### The problem
For every record, give an exact copy that has no pictures in it.

[Opening Excerpted data section]

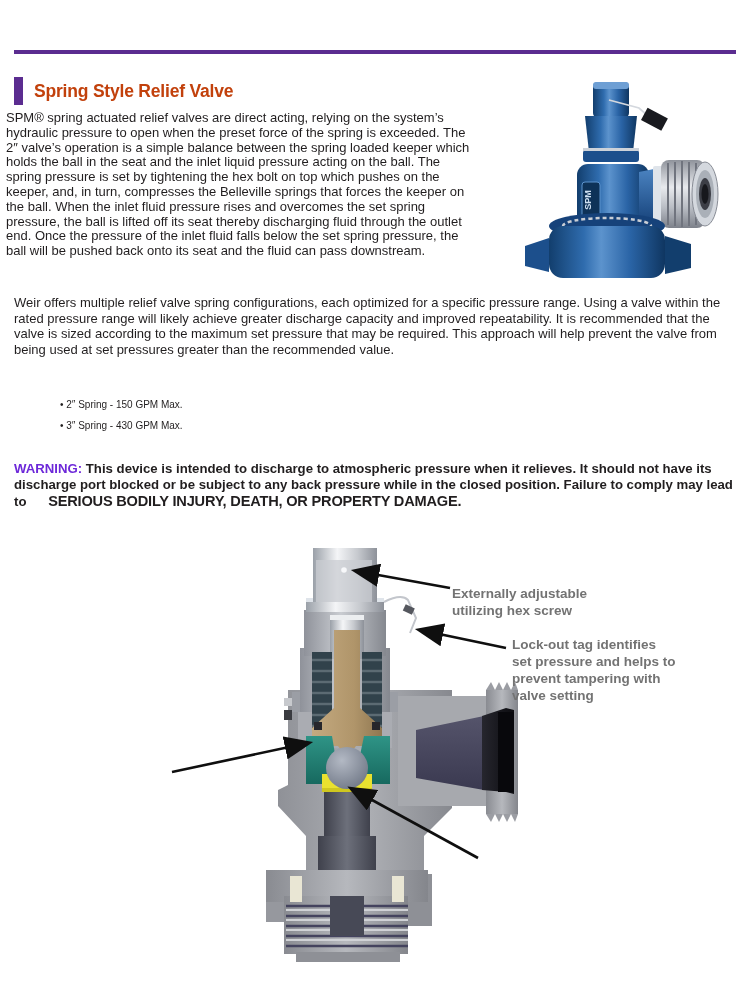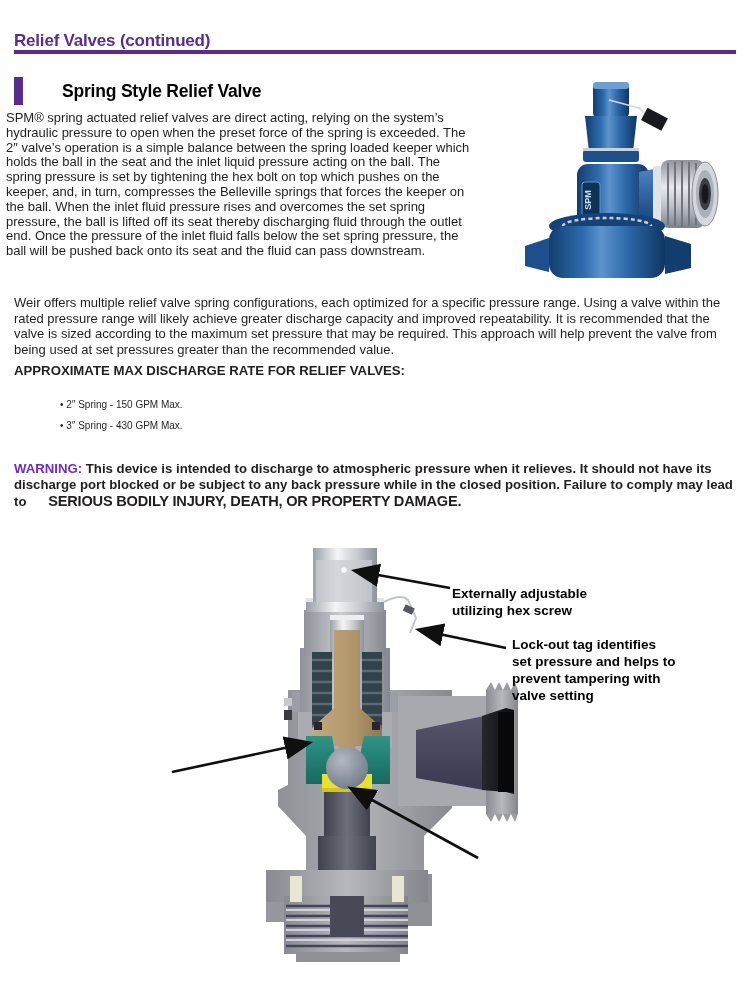"Relief Valves (continued)" h1.abs { html: <h1>Relief Valves (continued)</h1> -> none }
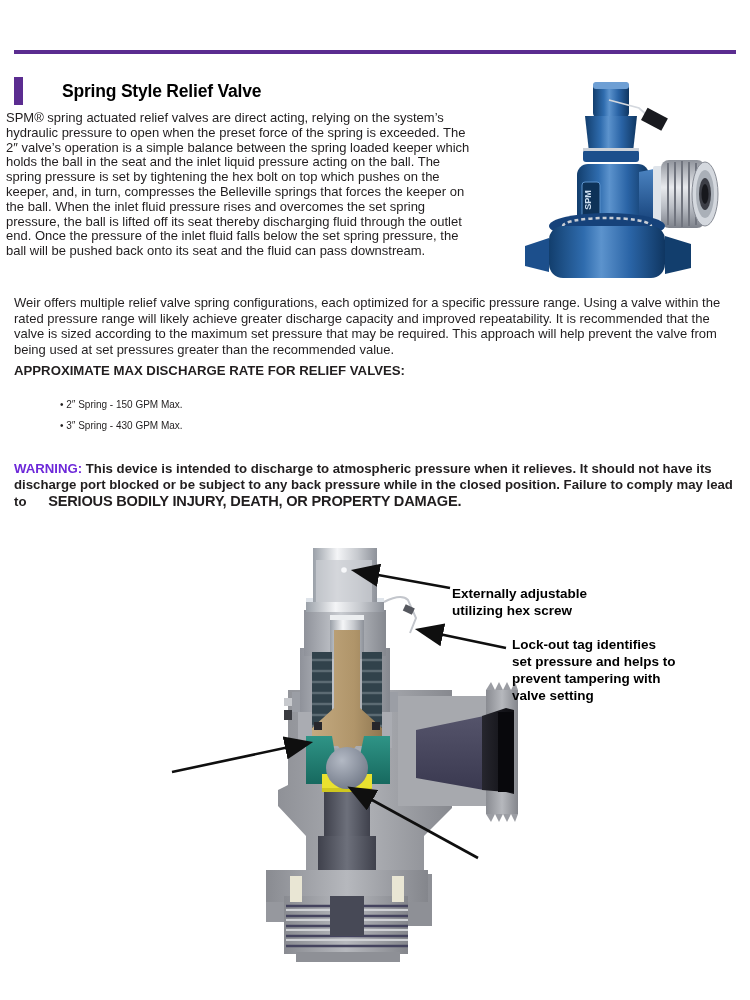"Spring Style Relief Valve" .sec-title { color: #000000 -> #c2410c; margin-left: 28px -> none }
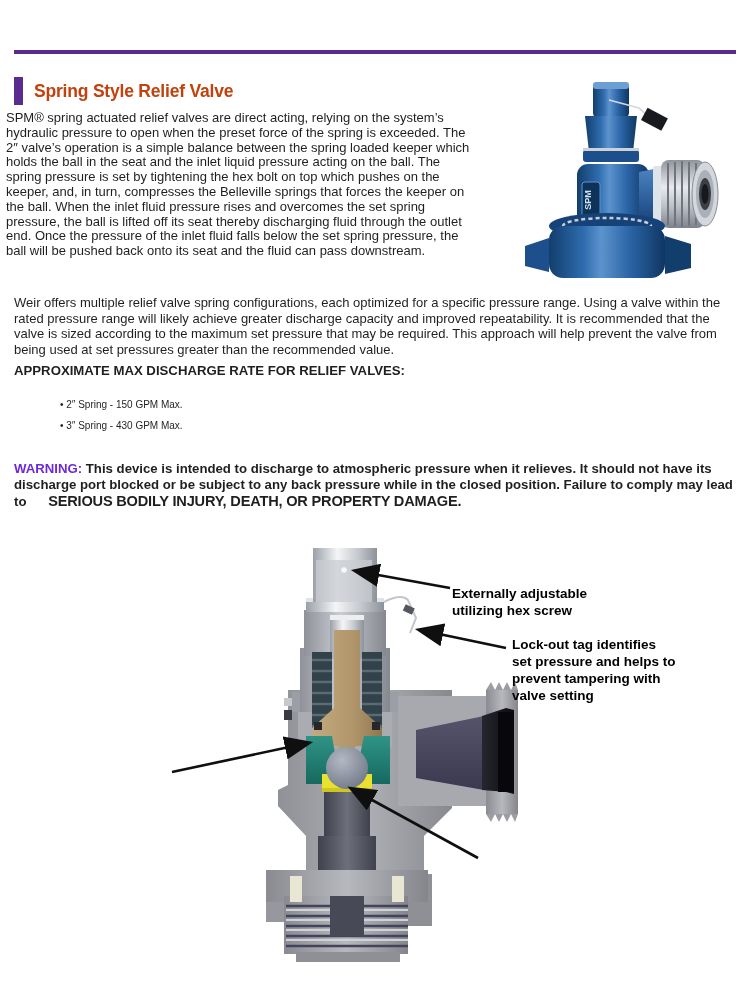"APPROXIMATE MAX DISCHARGE RATE FOR" h3.abs { html: <h3>APPROXIMATE MAX DISCHARGE RATE FOR RELIEF VALVES:</h3> -> none }
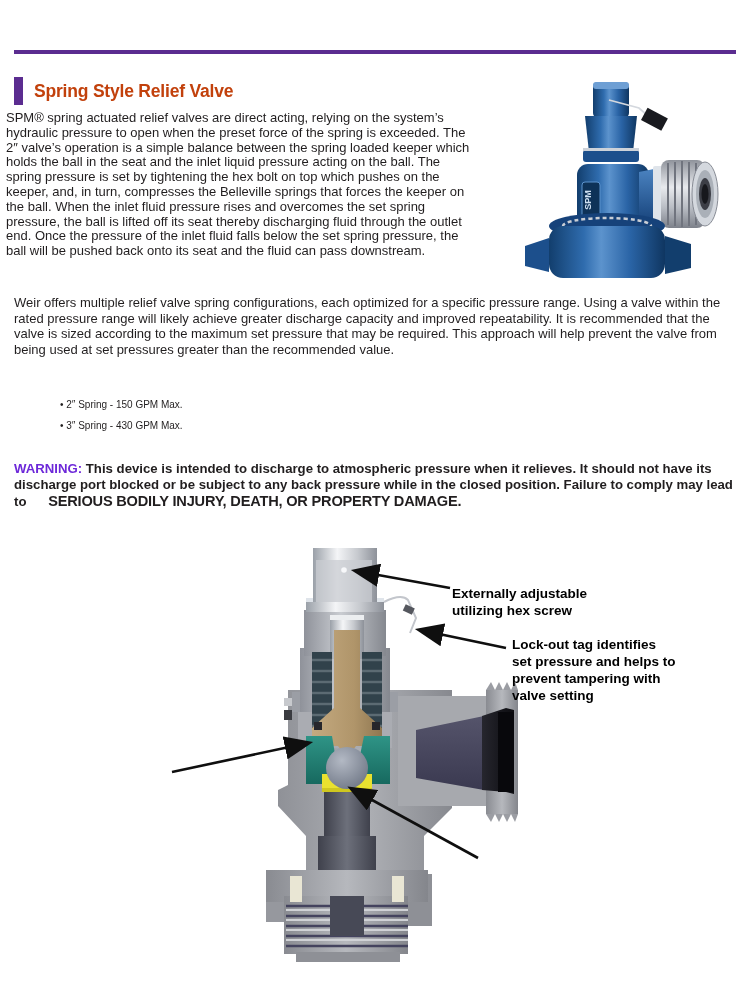"Externally adjustable" .callout { color: #000000 -> #737373 }
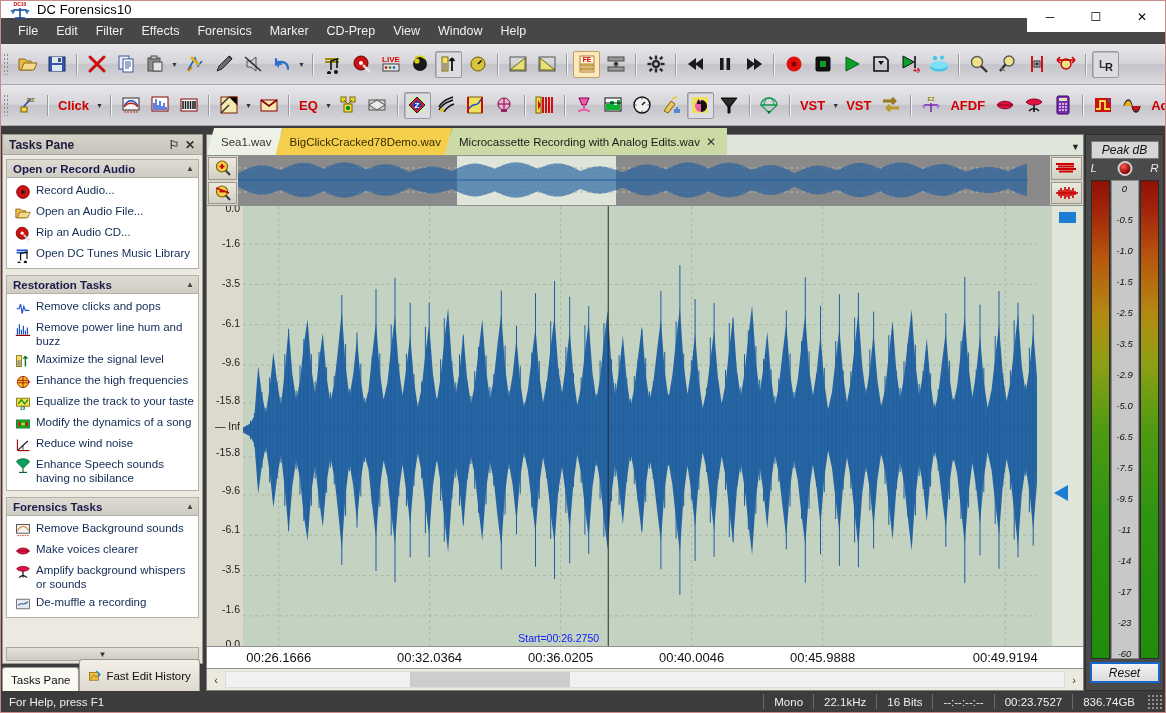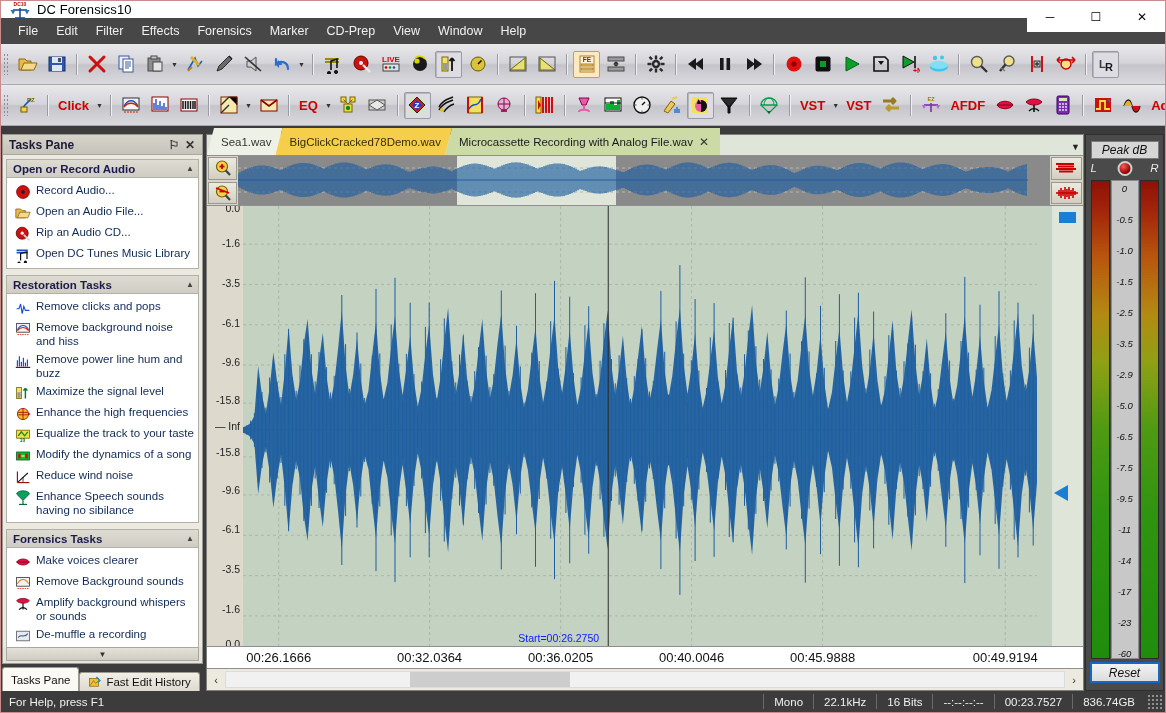"Microcassette Recording with Analog" span { text: File.wav -> Edits.wav }
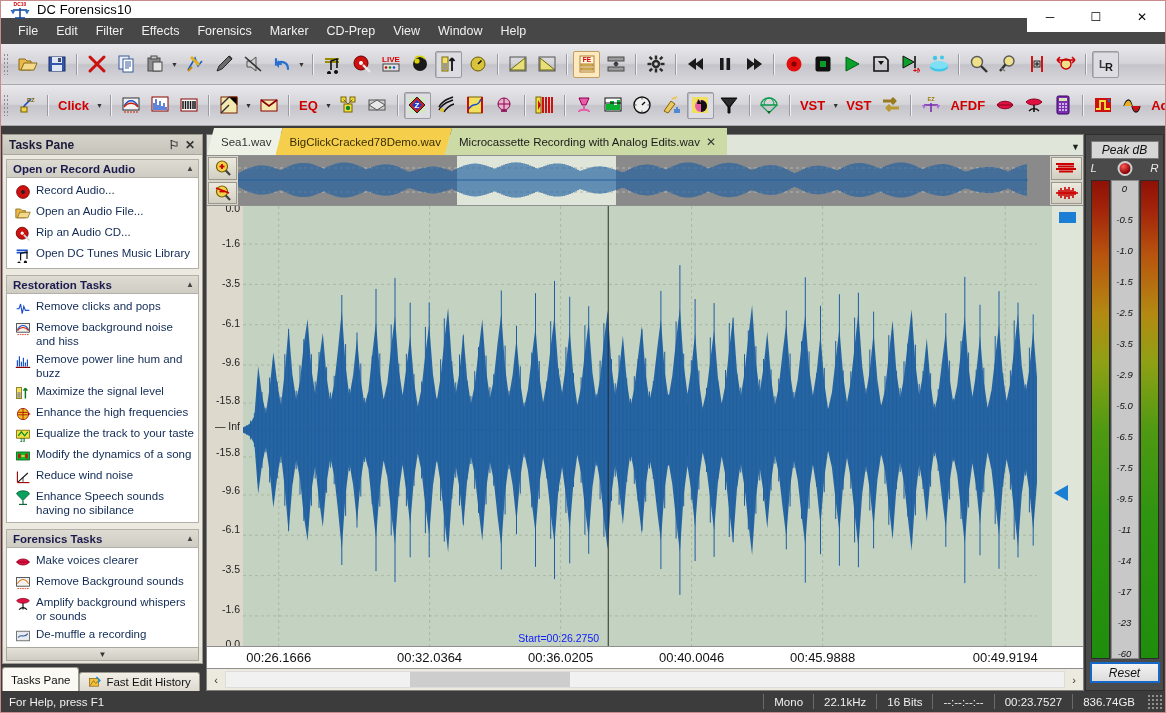"Remove background noise and hiss" div.ti { html: <div> <span> <svg> <rect></rect> <path></path> <path></path> <path></path> </svg> </span> <span>Remove background noise and hiss</span> </div> -> none }
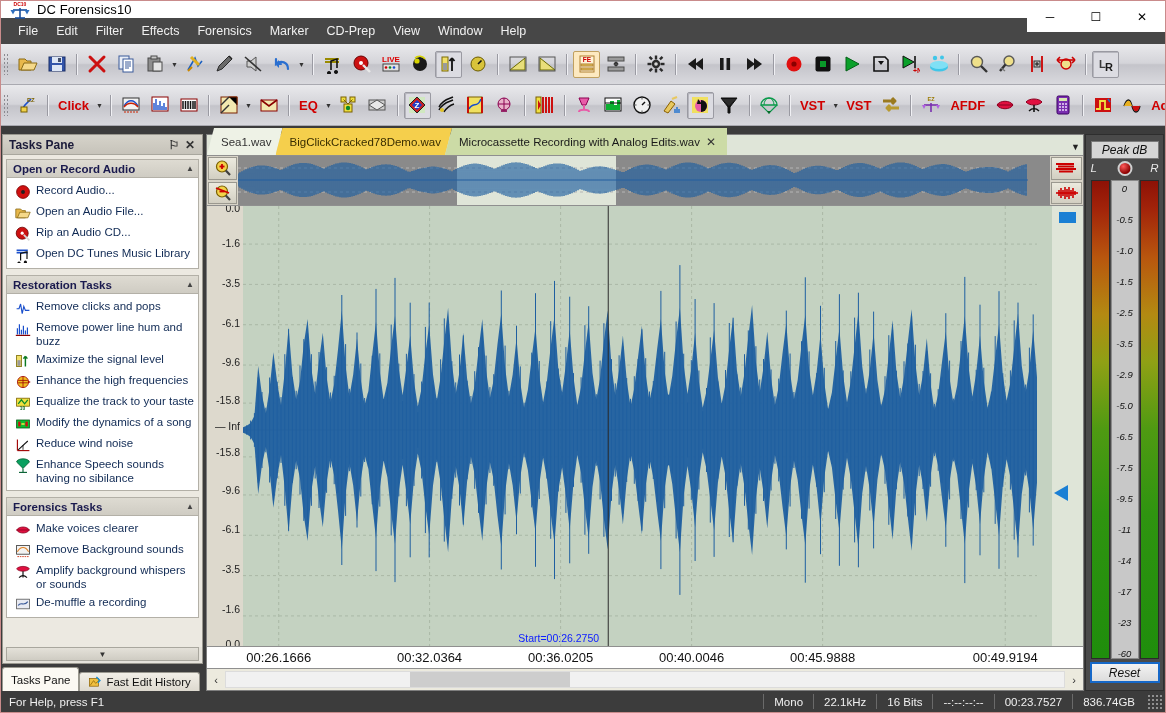"Make voices clearer" div.ti { order: before "Remove Background sounds" -> after "Remove Background sounds" }
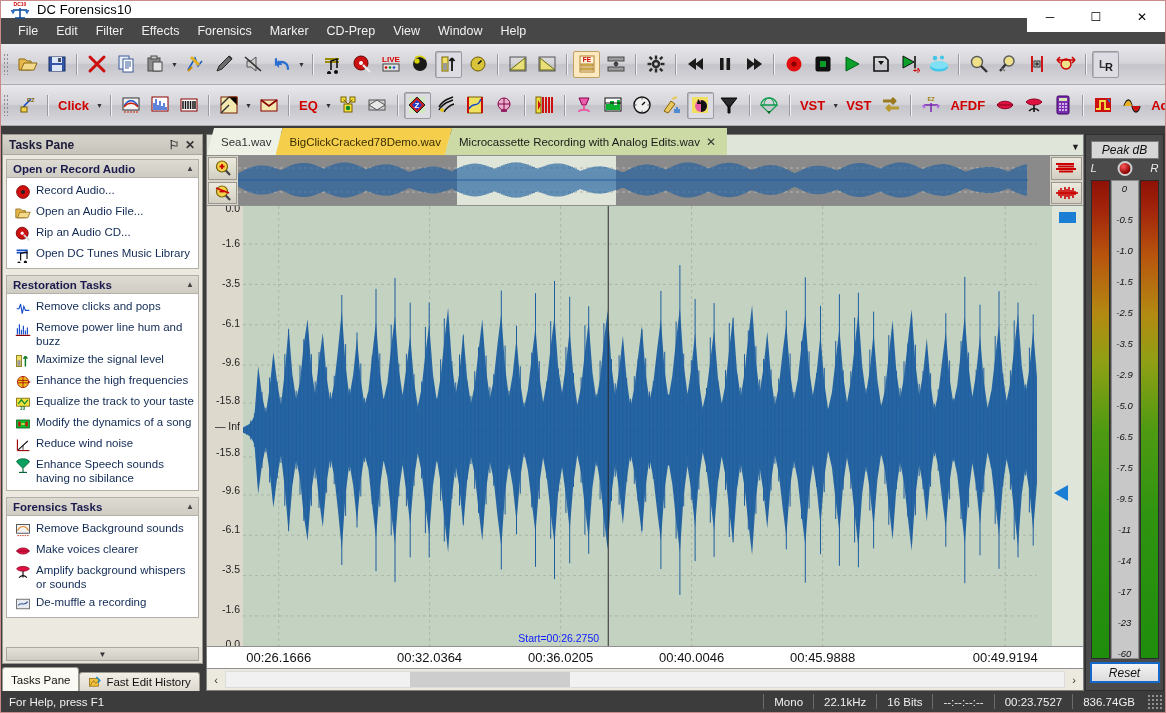"Fast Edit History" .tp-tab { height: 19px -> 32px }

[Closing Excerpted data section]

### Output for this exercise
"Relief Valves (continued)" h1.abs { html: <h1>Relief Valves (continued)</h1> -> none }
"Spring Style Relief Valve" .sec-title { color: #000000 -> #c2410c; margin-left: 28px -> none }
"APPROXIMATE MAX DISCHARGE RATE FOR" h3.abs { html: <h3>APPROXIMATE MAX DISCHARGE RATE FOR RELIEF VALVES:</h3> -> none }
"Externally adjustable" .callout { color: #000000 -> #737373 }
"Microcassette Recording with Analog" span { text: File.wav -> Edits.wav }
"Remove background noise and hiss" div.ti { html: <div> <span> <svg> <rect></rect> <path></path> <path></path> <path></path> </svg> </span> <span>Remove background noise and hiss</span> </div> -> none }
"Make voices clearer" div.ti { order: before "Remove Background sounds" -> after "Remove Background sounds" }
"Fast Edit History" .tp-tab { height: 19px -> 32px }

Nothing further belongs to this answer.